Entre os setores que concentram maior número de acidentes em Cascavel e região estão:

  • frigoríficos
  • construção civil; obras
  • indústrias madeireiras
  • transporte rodoviário
  • área da saúde

Nos frigoríficos, por exemplo, são comuns lesões por corte, amputações e doenças relacionadas a movimentos repetitivos.

Perfil dos trabalhadores acidentados

De acordo com as advogadas, a maioria dos casos envolve trabalhadores do sexo masculino, principalmente porque os homens estão mais presentes em atividades com maior esforço físico e exposição a riscos.

“Cerca de 60% dos clientes que atendemos são homens, mas isso não significa que mulheres não sofram acidentes. Elas também atuam em setores com riscos, como frigoríficos, hotéis e hospitais”, explica Marchiore.

Direitos do trabalhador

Quando ocorre um acidente de trabalho, o trabalhador pode ter direito a diferentes tipos de indenização, dependendo da situação e das consequências do acidente.

Entre os principais direitos estão:

  • auxílio-doença acidentário pelo INSS
  • estabilidade de 12 meses após o retorno ao trabalho
  • indenização por danos morais
  • indenização por danos estéticos
  • pensão mensal em caso de redução da capacidade de trabalho

“Se o trabalhador ficou com qualquer redução na sua capacidade laboral, mesmo que pequena, isso pode gerar uma indenização”, explica Patricia Compagnoni.

Acidente de trajeto

Outro ponto frequentemente questionado é o acidente de trajeto — aquele que ocorre no caminho entre casa e trabalho.

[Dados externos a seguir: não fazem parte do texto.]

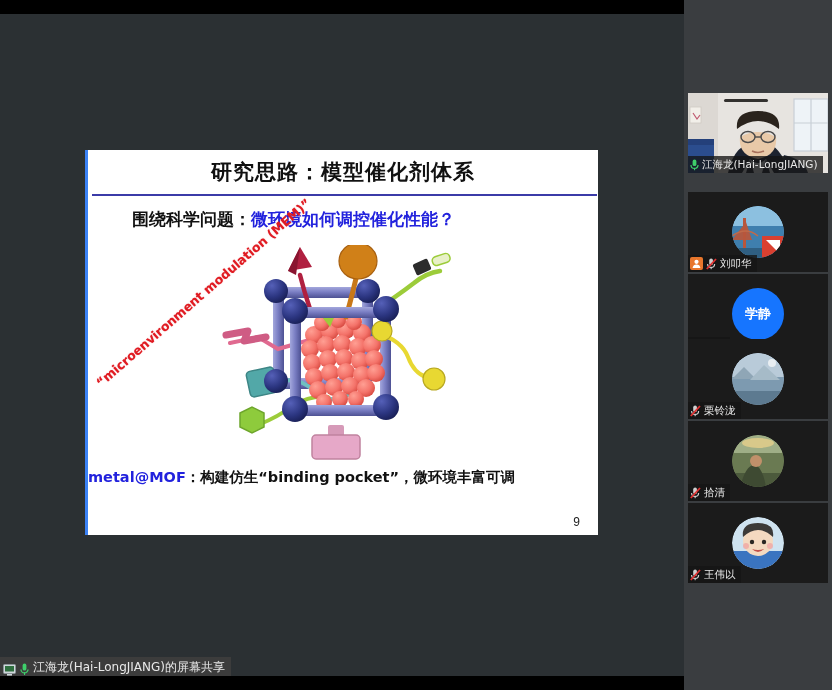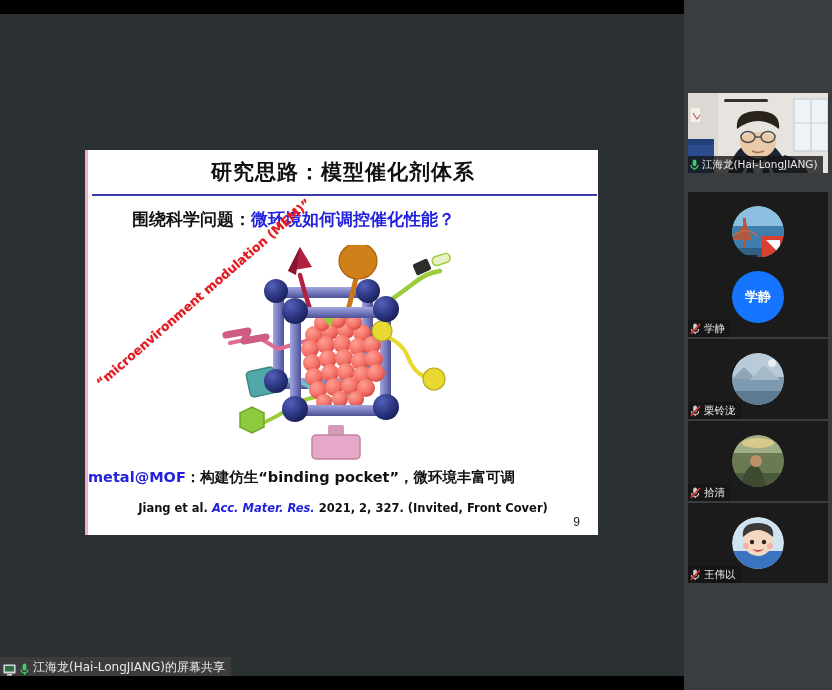--- a/index.html
+++ b/index.html
@@ -38,21 +38,21 @@
     width: 684px; height: 662px;
     background: #2b3033;
   }
 
   
   #slide {
     position: absolute;
     left: 85px; top: 136px;
     width: 513px; height: 385px;
     background: #ffffff;
-    border-left: 3px solid #f9a8d4;
+    border-left: 3px solid #3b82f6;
     overflow: hidden;
   }
   .slide-inner {
     position: absolute;
     left: 0; top: 0; right: 0; bottom: 0;
     background: #fff;
   }
   .slide-title {
     position: absolute;
     left: 0; top: 8px; width: 100%;
@@ -361,23 +361,20 @@
                 <circle cx="77" cy="164" r="13"></circle>
                 <circle cx="168" cy="162" r="13"></circle>
               </g>
             </svg>
           </div>
 
           <div class="slide-footer-line">
             <span class="blue">metal@MOF</span><span>：构建仿生“binding pocket”，微环境丰富可调</span>
           </div>
 
-          <div class="slide-citation">
-            <span>Jiang et al. </span><span class="jrnl">Acc. Mater. Res.</span><span> 2021, 2, 327. (Invited, Front Cover)</span>
-          </div>
 
           <div class="slide-pagenum">9</div>
         </div>
       </div>
 
     </div>
 
     <div class="letterbox bottom"></div>
 
     <div id="share-status">
@@ -474,21 +471,21 @@
             <rect x="3.2" y="0.5" width="3.8" height="6.6" rx="1.9" fill="#cfcfcf"></rect>
             <path d="M1.6 6a3.5 3.5 0 0 0 7 0" stroke="#cfcfcf" stroke-width="1.2" fill="none"></path>
             <rect x="4.6" y="8.8" width="1.1" height="2.4" fill="#cfcfcf"></rect>
             <line x1="0.8" y1="11" x2="10" y2="1" stroke="#e03030" stroke-width="1.8"></line>
           </svg>
         </span>
         <span class="nm">刘叩华</span>
       </div>
     </div>
 
-    <div class="tile" style="top:257px">
+    <div class="tile" style="top:274px">
       <div class="tile-avatar-wrap">
         <div class="avatar-circle avatar-initials">学静</div>
       </div>
       <div class="tile-label">
         <span class="ico">
           <svg width="11" height="12" viewBox="0 0 11 12">
             <rect x="3.2" y="0.5" width="3.8" height="6.6" rx="1.9" fill="#cfcfcf"></rect>
             <path d="M1.6 6a3.5 3.5 0 0 0 7 0" stroke="#cfcfcf" stroke-width="1.2" fill="none"></path>
             <rect x="4.6" y="8.8" width="1.1" height="2.4" fill="#cfcfcf"></rect>
             <line x1="0.8" y1="11" x2="10" y2="1" stroke="#e03030" stroke-width="1.8"></line>

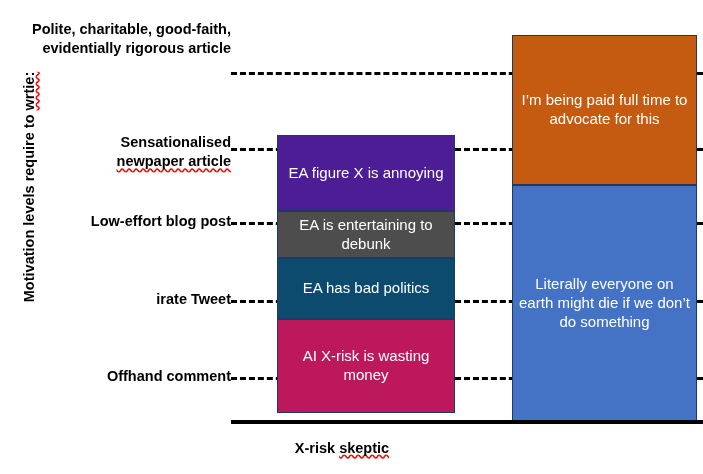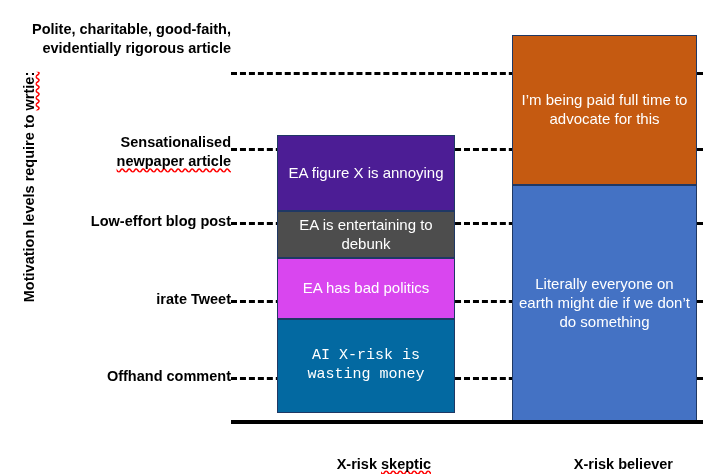--- a/index.html
+++ b/index.html
@@ -86,25 +86,25 @@
     font-size: 15px;
     line-height: 1.25;
     text-align: center;
     padding: 0 6px;
     overflow: hidden;
   }
 
   
   .cat-label {
     position: absolute;
-    top: 456px;
+    top: 440px;
     font-size: 14.5px;
     font-weight: bold;
     color: #000000;
-    text-align: right;
+    text-align: center;
     white-space: nowrap;
   }
 </style>
 </head>
 <body>
 
 <div id="chart-root">
 
   <div class="y-axis-title"><span>Motivation levels require to </span><span class="spell">wrtie:</span></div>
 
@@ -132,28 +132,27 @@
 
   <div class="gridline" style="top:72px;"></div>
   <div class="gridline" style="top:148px;"></div>
   <div class="gridline" style="top:222px;"></div>
   <div class="gridline" style="top:300px;"></div>
   <div class="gridline" style="top:377px;"></div>
 
   <div class="bar-stack" style="left:253px; top:135px; width:178px; height:287px;">
     <div class="bar-seg" style="height:76px; background:#4c1d95; border-color:#1f3864;">EA figure X is annoying</div>
     <div class="bar-seg" style="height:47px; background:#4D4D4D;">EA is entertaining to debunk</div>
-    <div class="bar-seg" style="height:61px; background:#d946ef;text-align:right;">EA has bad politics</div>
-    <div class="bar-seg" style="height:94px; background:#0369a1;font-family:Liberation Mono, monospace;">AI X-risk is wasting money</div>
+    <div class="bar-seg" style="height:61px; background:#0c4a6e;text-align:right;">EA has bad politics</div>
+    <div class="bar-seg" style="height:94px; background:#be185d;">AI X-risk is wasting money</div>
   </div>
 
   <div class="bar-stack" style="left:488px; top:35px; width:185px; height:387px;">
     <div class="bar-seg" style="height:150px; background:#C55A11;">I’m being paid full time to advocate for this</div>
     <div class="bar-seg" style="height:237px; background:#4472C4;">Literally everyone on earth might die if we don’t do something</div>
   </div>
 
   <div class="axis-line" style="top:420px;"></div>
 
   <div class="cat-label" style="left:253px; width:178px;"><span>X-risk </span><span class="spell">skeptic</span></div>
 
-  <div class="cat-label" style="left:488px; width:185px;"><span>X-risk believer</span></div>
 
 </div>
 
 </body></html>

Segundo as advogadas, esse tipo de acidente pode gerar direitos previdenciários e estabilidade no emprego, mas geralmente não gera indenizações contra a empresa, salvo situações específicas.

Importância da informação

Para as especialistas, a falta de informação ainda é um dos principais obstáculos enfrentados pelos trabalhadores.

“Muitos deixam de buscar seus direitos porque acreditam que não têm direito a nada. Por isso, é importante procurar orientação de um advogado especialista para analisar cada caso”, afirmam.